Despite being the main oil palm (Elaeis guineensis Jacq.) producer in the world, Indonesia still has scope to improve its productivity, which is currently limited by inconsistency in manual grading through human visual inspection. In this research, an automatic grading machine for oil palm fresh fruits bunch (FFB) is developed based on machine-vision principles of non-destructive analytical grading, using Indonesian Oil Palm Research Institute (IOPRI) standard. It is the first automatic grading machine for FFBs in Indonesia that works on-site. Machine consists of four subsystems namely mechanical, image processing, detection and controlling. The samples used were tenera variety fruit bunches from 7 to 20year old trees. Statistical analysis was performed to generate stepwise discrimination using Canonical Discriminant with Mahalanobis distance function for classifying groups, and appoint cluster center for each fraction.
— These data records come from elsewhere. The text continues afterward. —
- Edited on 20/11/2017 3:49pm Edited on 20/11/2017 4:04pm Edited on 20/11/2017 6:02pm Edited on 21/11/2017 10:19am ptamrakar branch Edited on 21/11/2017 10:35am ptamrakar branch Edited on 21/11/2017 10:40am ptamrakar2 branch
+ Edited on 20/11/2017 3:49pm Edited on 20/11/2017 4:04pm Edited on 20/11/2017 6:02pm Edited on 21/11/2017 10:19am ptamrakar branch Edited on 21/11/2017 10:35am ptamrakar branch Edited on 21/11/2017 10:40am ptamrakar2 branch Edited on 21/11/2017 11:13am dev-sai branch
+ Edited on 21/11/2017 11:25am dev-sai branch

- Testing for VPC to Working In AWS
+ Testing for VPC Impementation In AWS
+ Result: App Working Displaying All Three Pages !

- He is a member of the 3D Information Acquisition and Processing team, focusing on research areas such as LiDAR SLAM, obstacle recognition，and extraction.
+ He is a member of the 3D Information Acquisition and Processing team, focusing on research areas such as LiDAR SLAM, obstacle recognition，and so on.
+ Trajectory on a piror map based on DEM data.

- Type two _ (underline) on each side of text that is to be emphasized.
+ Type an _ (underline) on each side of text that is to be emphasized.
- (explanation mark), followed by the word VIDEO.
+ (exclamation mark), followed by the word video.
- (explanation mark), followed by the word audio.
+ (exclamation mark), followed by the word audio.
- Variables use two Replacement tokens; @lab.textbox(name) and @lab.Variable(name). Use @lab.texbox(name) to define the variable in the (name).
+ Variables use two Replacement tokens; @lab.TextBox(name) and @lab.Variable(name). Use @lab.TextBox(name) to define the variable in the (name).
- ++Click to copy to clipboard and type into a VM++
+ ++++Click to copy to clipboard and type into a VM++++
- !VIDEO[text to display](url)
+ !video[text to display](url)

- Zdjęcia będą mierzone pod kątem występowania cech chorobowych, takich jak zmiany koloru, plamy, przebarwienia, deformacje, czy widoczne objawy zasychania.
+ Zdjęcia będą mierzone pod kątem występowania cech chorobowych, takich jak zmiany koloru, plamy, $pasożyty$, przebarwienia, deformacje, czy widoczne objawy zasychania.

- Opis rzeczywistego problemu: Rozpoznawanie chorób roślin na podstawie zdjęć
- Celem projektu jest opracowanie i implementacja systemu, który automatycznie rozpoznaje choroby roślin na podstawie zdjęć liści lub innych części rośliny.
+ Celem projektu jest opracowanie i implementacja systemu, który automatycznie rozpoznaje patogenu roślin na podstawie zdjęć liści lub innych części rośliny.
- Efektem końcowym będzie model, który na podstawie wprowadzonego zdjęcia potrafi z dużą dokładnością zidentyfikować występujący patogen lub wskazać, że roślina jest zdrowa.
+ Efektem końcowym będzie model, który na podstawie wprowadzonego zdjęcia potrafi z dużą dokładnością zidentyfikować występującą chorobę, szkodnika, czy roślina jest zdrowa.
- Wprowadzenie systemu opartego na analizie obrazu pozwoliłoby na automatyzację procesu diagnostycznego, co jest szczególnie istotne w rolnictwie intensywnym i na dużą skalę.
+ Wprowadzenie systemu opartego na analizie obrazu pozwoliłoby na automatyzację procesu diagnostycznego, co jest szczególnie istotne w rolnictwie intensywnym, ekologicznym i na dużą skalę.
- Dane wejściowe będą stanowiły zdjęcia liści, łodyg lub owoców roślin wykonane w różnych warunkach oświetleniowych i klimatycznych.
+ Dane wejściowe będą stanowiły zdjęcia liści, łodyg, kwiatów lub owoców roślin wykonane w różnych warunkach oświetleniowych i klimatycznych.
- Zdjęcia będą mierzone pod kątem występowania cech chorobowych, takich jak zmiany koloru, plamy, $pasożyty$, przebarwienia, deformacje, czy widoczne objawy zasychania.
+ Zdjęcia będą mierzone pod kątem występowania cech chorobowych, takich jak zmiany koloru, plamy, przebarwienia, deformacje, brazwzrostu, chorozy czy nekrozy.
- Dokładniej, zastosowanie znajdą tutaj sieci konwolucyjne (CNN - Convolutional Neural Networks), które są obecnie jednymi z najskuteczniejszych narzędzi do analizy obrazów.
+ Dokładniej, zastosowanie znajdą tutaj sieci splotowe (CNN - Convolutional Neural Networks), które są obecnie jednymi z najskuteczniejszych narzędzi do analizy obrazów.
Results showed adaptive threshold algorithm gave 100% success rate for background removal, and texture analysis showed object of interest lies in intensity within digital number (DN) value from 100 to 200. Group classification of FFBs resulted average success rate of 93.53% with SEC of 0.4835 and SEP of 0.5165, while fraction classification had average success rate of 88.7%. Eight models are proposed to estimate weight of FFBs with average R^2 of 81.39%. FFBs orientation on conveyor belt showed no influence on the sorting result, and with examination time of 1 FFB/5s, machine performs more than 12tons FFBs grading per hour.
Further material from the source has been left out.